# Notebook for retrieving, processing, and saving daily (aggregated) UK rainfall data via the EA API

In [None]:
# importing required libraries
import numpy as np
import pandas as pd
import json
import requests
from datetime import datetime, date
import os

In [None]:
# printing current date and time
print('Date and time: ' + str(datetime.today().replace(microsecond=0)))

In [None]:
# list present working directory
#os.getcwd()

## Retrieving the data

In [None]:
# data retrieval functions - only for stations and measures via the API

# function to retrieve data on rainfall stations
def get_data_stations(parameter_name = None,
                 parameter = None,
                 qualifier = None,
                 label = None,
                 town = None,
                 catchment_name = None,
                 river_name = None,
                 station_reference = None,
                 rloi_id = None,
                 search = None,
                 lat = None,
                 long = None,
                 d = None,
                 type = None,
                 status = None):
    """Get details of rainfall monitoring stations from the EA API
    
      Query parameter details:
    
      :param parameter_name: Return only those stations which measure parameters with the given name, for example Rainfall, Water Level or Flow.
      :param parameter: Return only those stations which measure parameters with the given short form name, for example rainfall, level or flow.
      :param qualifier: Return only those stations which measure parameters with qualifier. Useful qualifiers are Stage and Downstream Stage (for stations such as weirs which measure levels at two locations), Groundwater for groundwater levels as opposed to river levels and Tidal Level for tidal levels.
      :param label: Return only those stations whose label is exactly as given.
      :param town: Return only those stations whose town is as given. Not all stations have an associated town.
      :param catchment_name: Return only those stations whose catchment name is exactly as given. Not all stations have an associated catchment area.
      :param river_name: Return only those stations whose river name is exactly as given. Not all stations have an associated river name.
      :param station_reference: Return only those stations whose reference identifier is as given. The station reference is an internal identifier used by the Environment Agency.
      :param rloi_id: Return only the station (if there is one) whose RLOIid (River Levels on the Internet identifier) matches.
      :param search: Return only those stations whose label contains the given value.
      :param lat: Return those stations whose location falls within d km of the given latitude/longitude (in WGS84 coordinates), this may be approximated by a bounding box.
      :param long: Return those stations whose location falls within d km of the given latitude/longitude (in WGS84 coordinates), this may be approximated by a bounding box.
      :param d: Return those stations whose location falls within d km of the given latitude/longitude (in WGS84 coordinates), this may be approximated by a bounding box.
      :param type: Return only those stations of the given type, where type can be one of "SingleLevel", "MultiTraceLevel", "Coastal", "Groundwater" or "Meteorological"
      :param status: Return only those stations with the given status. Can be one of "Active", "Closed" or "Suspended".
      """
    
    # URL of the UK EA API
    api_url = "https://environment.data.gov.uk/flood-monitoring/id/stations"
 
    # build a dictionary of the query parameters
    params =  {'parameterName': parameter_name,
                'parameter': parameter,
                'qualifier': qualifier,
                'label': label,
                'town': town,
                'catchmentName': catchment_name,
                'riverName': river_name,
                'stationReference': station_reference,
                'RLOIid': rloi_id,
                'search': search,
                'lat': lat,
                'long': long,
                'dist': d,
                'type': type,
                'status': status
              }
    
    # Get data on stations from the EA API
    response = requests.get(api_url, 
                            params = params)

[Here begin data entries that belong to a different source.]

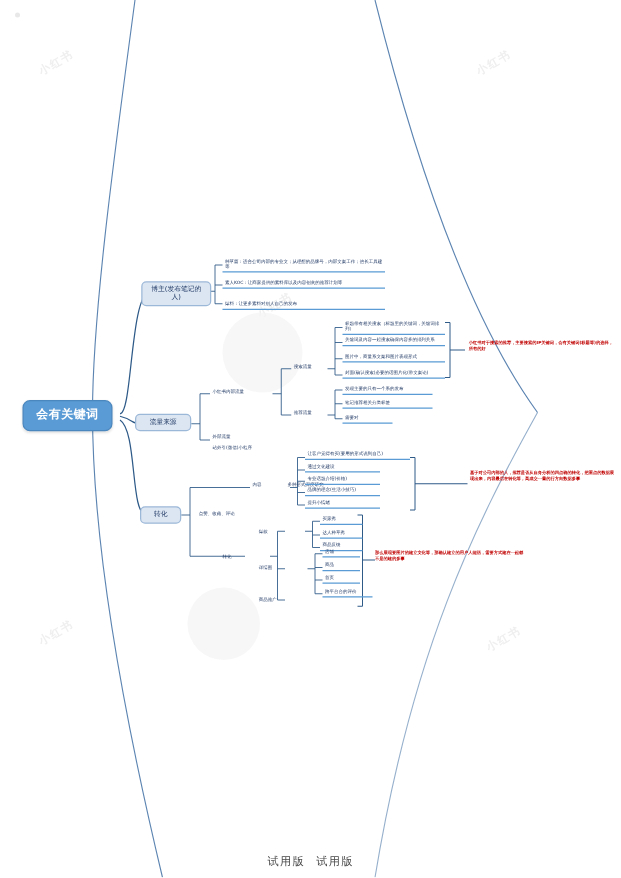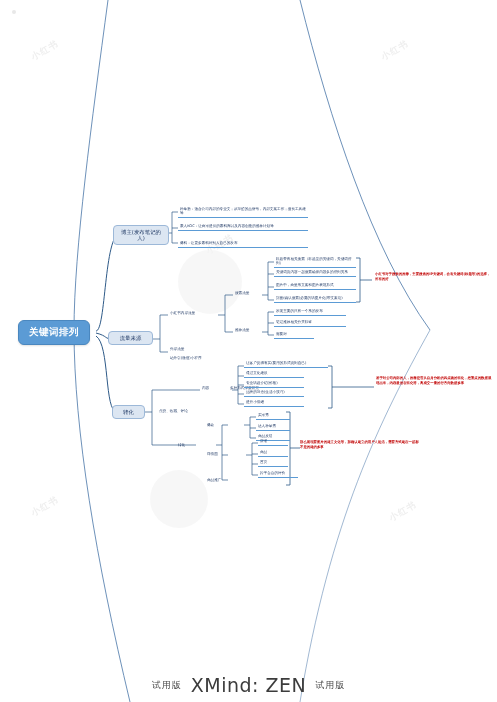--- a/index.html
+++ b/index.html
@@ -157,21 +157,21 @@
     <g fill="none" stroke="#2e5a88" stroke-width=".8">
       <path d="M356 258 L 360 258 L 360 302 L 356 302"></path>
       <path d="M360 280 L 372 280"></path>
       <path d="M328 366 L 332 366 L 332 408 L 328 408"></path>
       <path d="M332 387 L 374 387"></path>
       <path d="M286 412 L 290 412 L 290 485 L 286 485"></path>
       <path d="M290 448 L 300 448"></path>
     </g>
   </svg>
 
-  <div class="node root" style="left:18px;top:320px;">关键词排列</div>
+  <div class="node root" style="left:18px;top:320px;">会有关键词</div>
 
   <div class="node main" style="left:113px;top:225px;width:56px;">博主(发布笔记的人)</div>
 
   <div class="node sub" style="left:178px;top:206px;width:130px;">种草篇：适合公司内部的专业文；从理想的品牌号，内部文案工作；擅长工具建等</div>
   <div class="node sub" style="left:178px;top:223px;width:130px;">素人KOC：让商家提供的素料库以及内容创意的推荐计划等</div>
   <div class="node sub" style="left:178px;top:240px;width:130px;">爆料：让更多素料对别人自己的发布</div>
 
   <div class="node main" style="left:108px;top:331px;width:45px;">流量来源</div>
 
   <div class="node plain" style="left:168px;top:310px;width:52px;">小红书内部流量</div>
@@ -216,17 +216,16 @@
   <div class="node sub" style="left:258px;top:449px;width:30px;">商品</div>
   <div class="node sub" style="left:258px;top:459px;width:30px;">首页</div>
   <div class="node sub" style="left:258px;top:470px;width:40px;">跨平台台的评价</div>
 
   <div class="note" style="left:375px;top:272px;width:118px;">小红书对于搜索的推荐，主要搜索的IP关键词，会有关键词(标题等)的选择，所有的好</div>
   <div class="note" style="left:376px;top:376px;width:118px;">基于对公司内部的人，推荐是否从自身分析的四点确的转化，把重点的数据展现出来，内容最后在转化等，高成交一量的行方向数据多事</div>
   <div class="note" style="left:300px;top:440px;width:120px;">那么展现要图片的建立文化等，那确认建立的用户人能活，需要方式建在一起都不是的建的多事</div>
 
   <div id="footer">
     <span class="cn">试用版</span>
-    <span class="brand">XMind: ZEN</span>
     <span class="cn">试用版</span>
   </div>
 
 </div>
 
 </body></html>

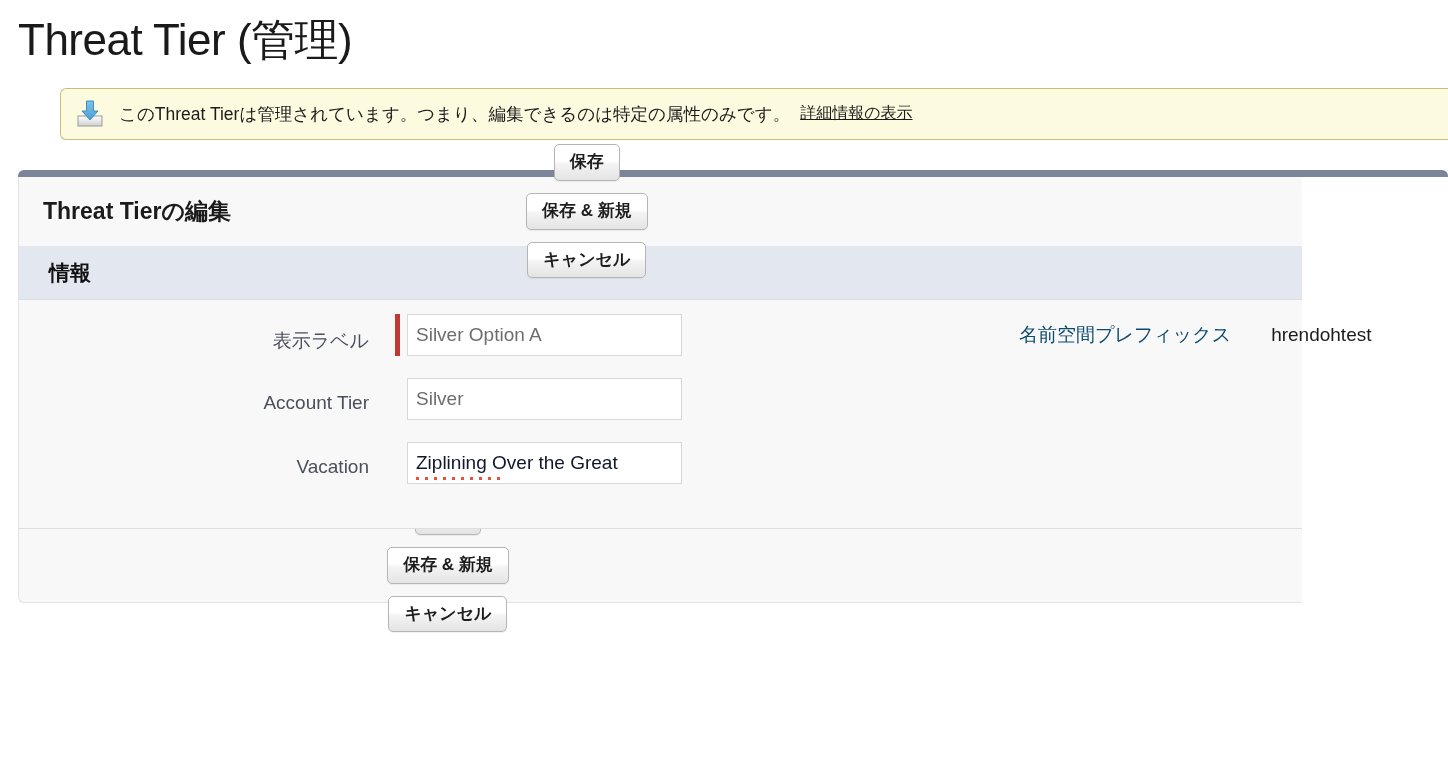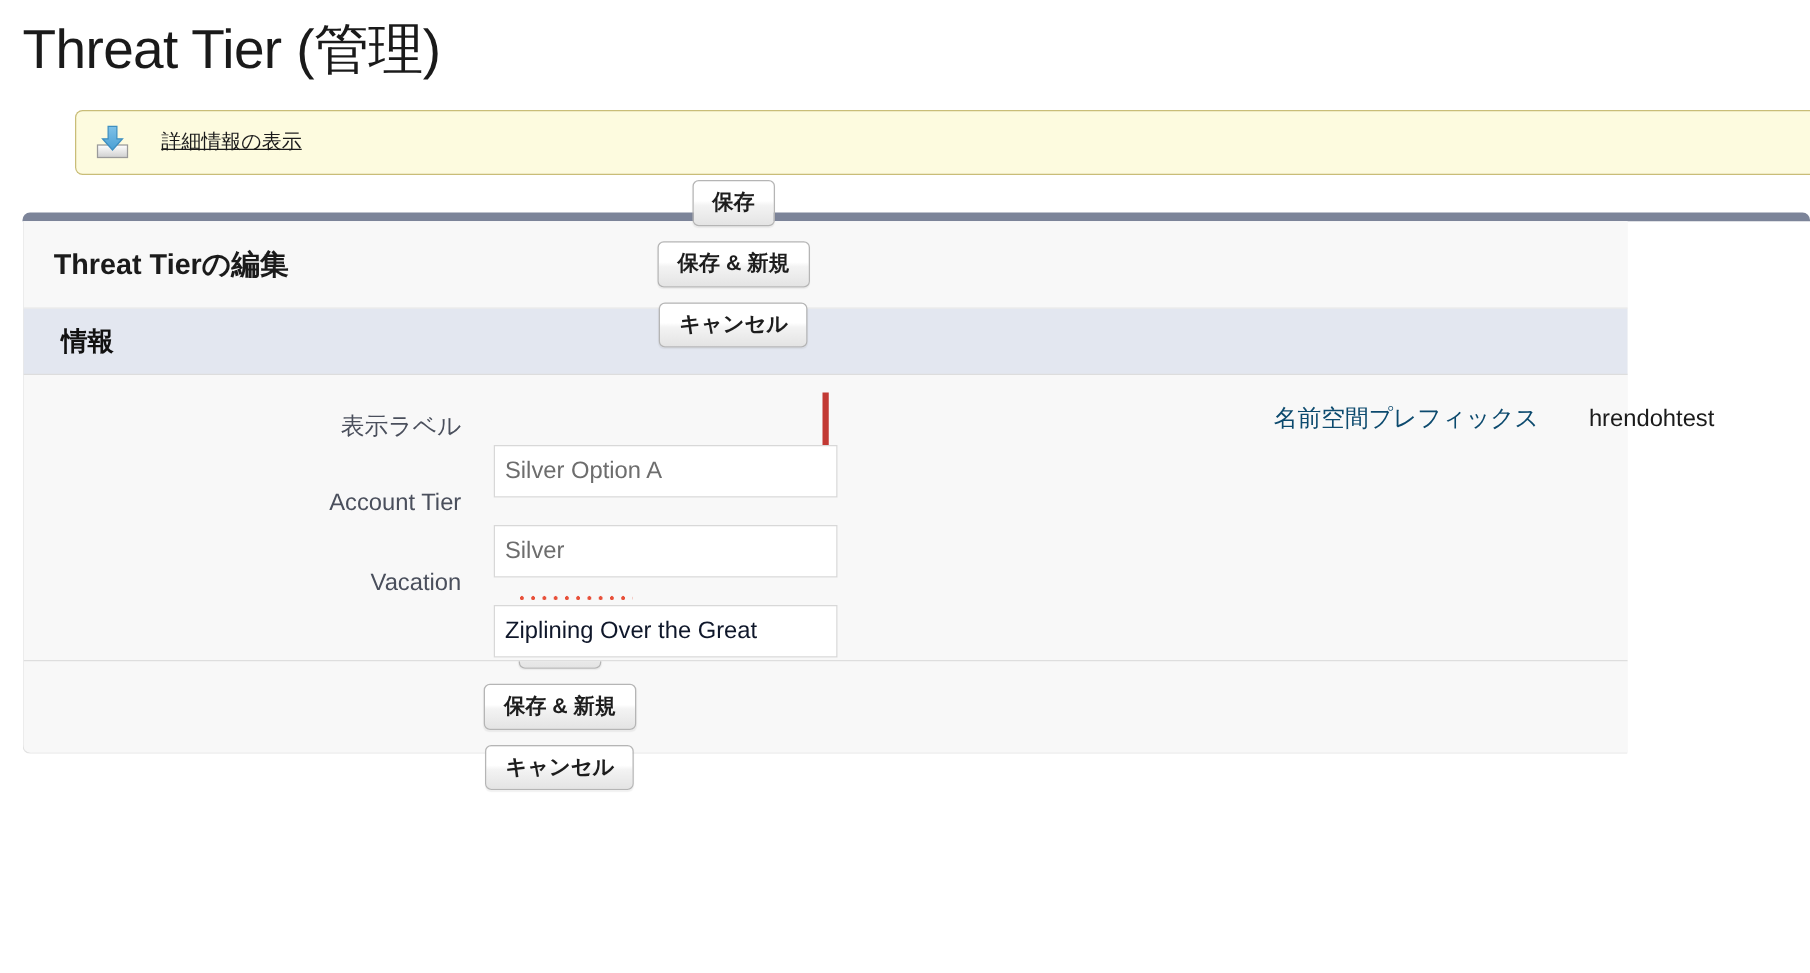--- a/index.html
+++ b/index.html
@@ -151,24 +151,23 @@
     text-align: right;
     font-size: 19px;
     font-weight: normal;
     color: #4a4f5c;
     padding-top: 14px;
     box-sizing: border-box;
     padding-right: 0;
   }
   .field-control {
     display: flex;
-    align-items: flex-end;
+    align-items: flex-start;
     margin-left: 26px;
     position: relative;
-    flex-direction: column;
   }
   .req-bar {
     width: 5px;
     height: 42px;
     background: #c23934;
     margin-right: 7px;
     flex: 0 0 auto;
   }
   .req-spacer {
     width: 5px;
@@ -274,20 +273,21 @@
           </linearGradient>
           <linearGradient id="trayGrad" x1="0" y1="0" x2="0" y2="1">
             <stop offset="0%" stop-color="#ffffff"></stop>
             <stop offset="100%" stop-color="#cfcfcf"></stop>
           </linearGradient>
         </defs>
         <rect x="3" y="17" width="24" height="10" fill="url(#trayGrad)" stroke="#9a9a9a" stroke-width="1"></rect>
         <path d="M11.5 2 L18.5 2 L18.5 12 L23 12 L15 21 L7 12 L11.5 12 Z" fill="url(#arrGrad)" stroke="#3f8fc0" stroke-width="1"></path>
       </svg>
     </span>
+    <span class="banner-text">このThreat Tierは管理されています。つまり、編集できるのは特定の属性のみです。</span>
     <a class="banner-link">詳細情報の表示</a>
   </div>
 </div>
 
 <div class="panel-wrap">
   <div class="panel-topbar"></div>
   <div class="panel">
 
     <div class="panel-header">
       <div class="panel-header-title">Threat Tierの編集</div>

    # ensuring that cookies are allowed
    #response = requests.get(api_url, params, cookies=response.cookies)
    
    # Extracting JSON data from the response container
    data = response.json()

    # Loading data to a Pandas data frame
    stations = pd.DataFrame(data["items"])

    return(stations)


# function to retrieve data on rainfall measures
def get_data_measures(parameter_name = None,
                     parameter = None,
                     qualifier = None,
                     station_reference = None,
                     station = None,
                     search = None):
    """Get details of measures available from the EA API

       :param parameter_name: Return only measures for parameters with the given name, for example Water Level or Flow.
       :param parameter: Return only measures for parameters with the given short form name, for example level or flow.
       :param qualifier: Return only those measures with qualifier. Useful qualifiers are Stage and Downstream Stage (for stations such as weirs which measure levels at two locations), Groundwater for groundwater levels as opposed to river levels and Tidal Level for tidal levels.
       :param station_reference: Return only those measures which are available from the station with the given reference identifier.
       :param station: Return only those measures which are available from the station with the given URI.
       :param search: Return only those measures whose label contains the given value.
    """
    api_url = "http://environment.data.gov.uk/flood-monitoring/id/measures"
    
     # build a dictionary of the query parameters
    params = {'parameterName': parameter_name,
            'parameter': parameter,
            'qualifier': qualifier,
            'stationReference': station_reference,
            'station': station,
            'search': search
            }
    
    # Get data about measures from the EA API
    response = requests.get(api_url, 
                            params)

    # ensuring that cookies are allowed
    #response = requests.get(api_url, params, cookies=response.cookies)
    
    # Extract JSON data from the response
    data = response.json()

    # Load data to a data frame
    measures = pd.DataFrame(data["items"])

    return(measures)

In [None]:
# retrieving the rainfall stations and measures data
rainfall_stations_data = get_data_stations(parameter='rainfall')
rainfall_measures_data = get_data_measures(parameter='rainfall')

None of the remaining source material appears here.